*** Source data Section Begins ***
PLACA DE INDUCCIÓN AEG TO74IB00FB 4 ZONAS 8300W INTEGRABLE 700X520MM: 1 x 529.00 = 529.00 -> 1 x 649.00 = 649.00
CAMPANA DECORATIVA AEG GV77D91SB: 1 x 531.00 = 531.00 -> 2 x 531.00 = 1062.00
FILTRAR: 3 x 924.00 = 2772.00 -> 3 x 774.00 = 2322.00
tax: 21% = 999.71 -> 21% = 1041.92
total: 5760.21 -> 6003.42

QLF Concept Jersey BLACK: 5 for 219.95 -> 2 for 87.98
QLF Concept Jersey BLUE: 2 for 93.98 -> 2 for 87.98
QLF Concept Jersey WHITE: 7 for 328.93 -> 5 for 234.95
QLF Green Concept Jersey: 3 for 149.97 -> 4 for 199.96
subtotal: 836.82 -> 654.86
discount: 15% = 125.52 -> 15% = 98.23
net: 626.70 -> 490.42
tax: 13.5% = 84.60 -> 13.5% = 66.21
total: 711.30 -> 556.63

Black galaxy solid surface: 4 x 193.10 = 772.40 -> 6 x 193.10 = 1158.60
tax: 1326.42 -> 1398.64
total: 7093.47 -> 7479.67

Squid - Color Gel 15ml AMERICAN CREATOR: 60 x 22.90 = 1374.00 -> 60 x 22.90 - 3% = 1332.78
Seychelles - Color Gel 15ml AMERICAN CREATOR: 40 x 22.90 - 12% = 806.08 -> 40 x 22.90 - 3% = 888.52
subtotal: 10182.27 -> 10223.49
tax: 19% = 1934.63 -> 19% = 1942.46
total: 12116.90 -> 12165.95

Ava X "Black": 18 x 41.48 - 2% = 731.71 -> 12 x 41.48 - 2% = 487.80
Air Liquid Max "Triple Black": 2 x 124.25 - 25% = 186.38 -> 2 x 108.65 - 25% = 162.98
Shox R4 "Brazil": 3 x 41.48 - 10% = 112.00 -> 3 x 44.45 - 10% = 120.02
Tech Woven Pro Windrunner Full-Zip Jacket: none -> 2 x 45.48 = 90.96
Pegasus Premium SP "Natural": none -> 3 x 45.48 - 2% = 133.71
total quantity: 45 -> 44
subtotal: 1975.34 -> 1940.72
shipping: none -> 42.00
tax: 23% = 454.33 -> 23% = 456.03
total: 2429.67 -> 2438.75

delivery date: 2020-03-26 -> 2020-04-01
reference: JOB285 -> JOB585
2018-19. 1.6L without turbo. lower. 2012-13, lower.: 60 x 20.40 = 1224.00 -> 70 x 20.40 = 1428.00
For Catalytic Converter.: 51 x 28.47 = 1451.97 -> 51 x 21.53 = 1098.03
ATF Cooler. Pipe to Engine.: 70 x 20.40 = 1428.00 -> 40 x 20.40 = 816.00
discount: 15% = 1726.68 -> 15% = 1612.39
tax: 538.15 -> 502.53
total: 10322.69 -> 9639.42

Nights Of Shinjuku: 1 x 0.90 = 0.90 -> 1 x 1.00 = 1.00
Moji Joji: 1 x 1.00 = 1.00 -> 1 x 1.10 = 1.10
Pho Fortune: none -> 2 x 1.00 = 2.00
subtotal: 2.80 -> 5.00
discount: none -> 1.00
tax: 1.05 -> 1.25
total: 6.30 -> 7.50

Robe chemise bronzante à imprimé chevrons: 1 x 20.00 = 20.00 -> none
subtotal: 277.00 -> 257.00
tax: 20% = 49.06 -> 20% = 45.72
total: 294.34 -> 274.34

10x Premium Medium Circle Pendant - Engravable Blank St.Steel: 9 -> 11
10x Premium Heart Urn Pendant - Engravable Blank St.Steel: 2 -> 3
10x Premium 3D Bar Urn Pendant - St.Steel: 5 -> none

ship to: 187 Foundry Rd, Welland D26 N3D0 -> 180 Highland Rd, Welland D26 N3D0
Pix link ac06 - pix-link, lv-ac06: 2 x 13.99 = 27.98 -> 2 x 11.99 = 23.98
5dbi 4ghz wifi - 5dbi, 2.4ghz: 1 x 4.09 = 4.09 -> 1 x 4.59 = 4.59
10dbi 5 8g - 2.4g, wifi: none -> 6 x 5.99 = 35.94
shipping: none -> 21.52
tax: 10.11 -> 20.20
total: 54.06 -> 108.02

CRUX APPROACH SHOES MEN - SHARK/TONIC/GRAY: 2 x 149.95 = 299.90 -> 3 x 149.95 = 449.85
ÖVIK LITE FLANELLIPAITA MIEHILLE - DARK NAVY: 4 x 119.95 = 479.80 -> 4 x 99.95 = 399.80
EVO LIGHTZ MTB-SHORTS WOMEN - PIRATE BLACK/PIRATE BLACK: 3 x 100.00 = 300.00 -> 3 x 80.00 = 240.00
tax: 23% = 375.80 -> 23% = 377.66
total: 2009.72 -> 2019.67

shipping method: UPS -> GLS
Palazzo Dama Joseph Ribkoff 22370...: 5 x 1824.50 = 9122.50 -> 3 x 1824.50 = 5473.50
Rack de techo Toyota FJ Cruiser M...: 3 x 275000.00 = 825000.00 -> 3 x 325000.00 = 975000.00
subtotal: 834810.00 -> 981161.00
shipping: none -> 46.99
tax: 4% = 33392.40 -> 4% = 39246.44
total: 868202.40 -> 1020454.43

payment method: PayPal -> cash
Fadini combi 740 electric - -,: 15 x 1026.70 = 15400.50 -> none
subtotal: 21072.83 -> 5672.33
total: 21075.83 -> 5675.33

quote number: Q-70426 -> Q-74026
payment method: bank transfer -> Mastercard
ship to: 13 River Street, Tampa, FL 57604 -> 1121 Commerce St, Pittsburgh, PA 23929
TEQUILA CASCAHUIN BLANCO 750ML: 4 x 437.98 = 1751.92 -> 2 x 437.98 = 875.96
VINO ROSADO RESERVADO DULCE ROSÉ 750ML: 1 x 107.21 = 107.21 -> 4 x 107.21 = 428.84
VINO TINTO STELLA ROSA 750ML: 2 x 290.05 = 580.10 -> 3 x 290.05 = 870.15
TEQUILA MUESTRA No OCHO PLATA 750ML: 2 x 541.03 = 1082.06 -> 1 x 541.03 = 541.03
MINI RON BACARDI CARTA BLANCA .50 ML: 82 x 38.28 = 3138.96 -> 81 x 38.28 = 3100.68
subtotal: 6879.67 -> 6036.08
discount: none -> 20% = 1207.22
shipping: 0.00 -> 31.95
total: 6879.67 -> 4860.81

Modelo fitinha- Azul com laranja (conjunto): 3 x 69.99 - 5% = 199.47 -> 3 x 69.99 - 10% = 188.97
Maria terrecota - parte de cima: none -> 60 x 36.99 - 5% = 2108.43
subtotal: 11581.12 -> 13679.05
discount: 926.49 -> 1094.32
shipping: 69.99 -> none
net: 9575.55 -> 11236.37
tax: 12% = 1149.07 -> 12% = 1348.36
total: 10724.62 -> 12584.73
*** Source data Section Ends ***
*Your assignment*
Copy out each line of the listing that holds the word "shipping".

*Written answer*
shipping: none -> 42.00
shipping: none -> 21.52
shipping method: UPS -> GLS
shipping: none -> 46.99
shipping: 0.00 -> 31.95
shipping: 69.99 -> none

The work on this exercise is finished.